きょうは、リスクオフの巻き戻しが鮮明となった。前日の米国株市場ではベッセント米財務長官が中国との貿易戦争が早晩改善に向かうとの認識を示し、これを好感する形でNYダウが1000ドル超に買われるなど一気に反騰色を強めた。東京株式市場でもこれに追随する形で幅広い銘柄にショートカバーが観測され、日経平均やTOPIXを押し上げる格好となった。
トランプ米大統領が米連邦準備理事会(FRB)のパウエル議長の解任を否定したことで外国為替市場での円安も追い風に、日経平均は寄り後早々に900円あまり上昇し3万5000円台に乗せる場面もあったが、買い一巡後は利益確定売りや戻り待ちの売りが上値を抑えた。

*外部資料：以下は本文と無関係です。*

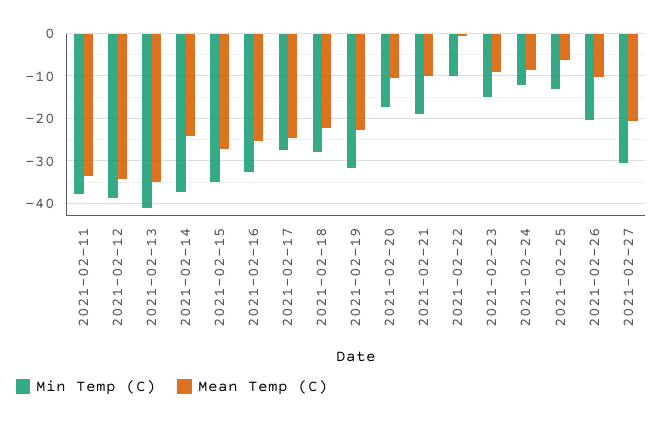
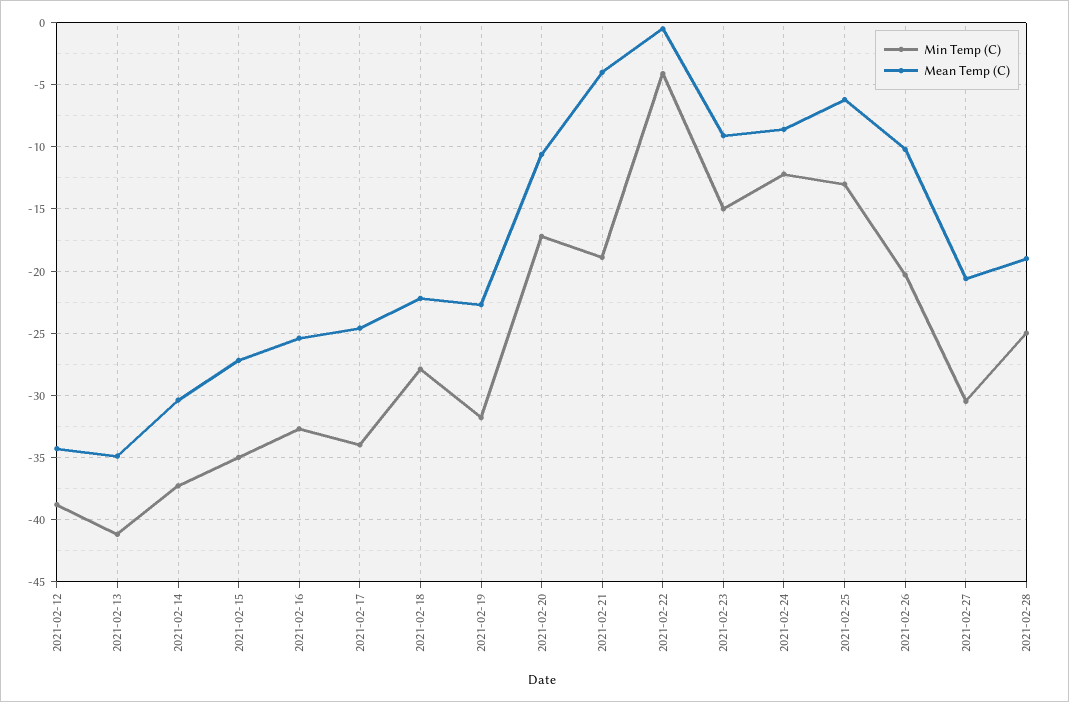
Min Temp (C), 2021-02-11: -38 -> none
Mean Temp (C), 2021-02-11: -34 -> none
Mean Temp (C), 2021-02-14: -24 -> -30.5
Min Temp (C), 2021-02-17: -28 -> -34
Mean Temp (C), 2021-02-21: -10 -> -4
Min Temp (C), 2021-02-22: -10 -> -4
Min Temp (C), 2021-02-28: none -> -25
Mean Temp (C), 2021-02-28: none -> -19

中央銀行の独立性への懸念が後退してドルが幅広い通貨に対して買い戻され、円相場が一時1ドル=143円台まで下落したことで輸送用機器、電気機器、精密機器などの輸出株は上昇が目立った。
市場関係者は「トランプ関税に対する前向きな材料を素直に評価した買いが入ったものの、節目の3万5000円近辺で利益確定売りが増えたように、決算発表の本格化を前に上値を追いたいと考える投資家は多くない」とみていた。
さて、東京株式市場は米株高、円安という外部支援によって大きく反発。日経平均、トピックスともに主要指数が上値25日移動平均線へと一時達している。市場には改めてトランプ関税を売り過ぎたことが浸透しもう一段上の水準へレンジを切り上げる動きが表れている。一方的なトランプ関税は徐々に過去のものとなりつつあり、現状は各国とのディールによる相場形成という第二段階に入ってきている。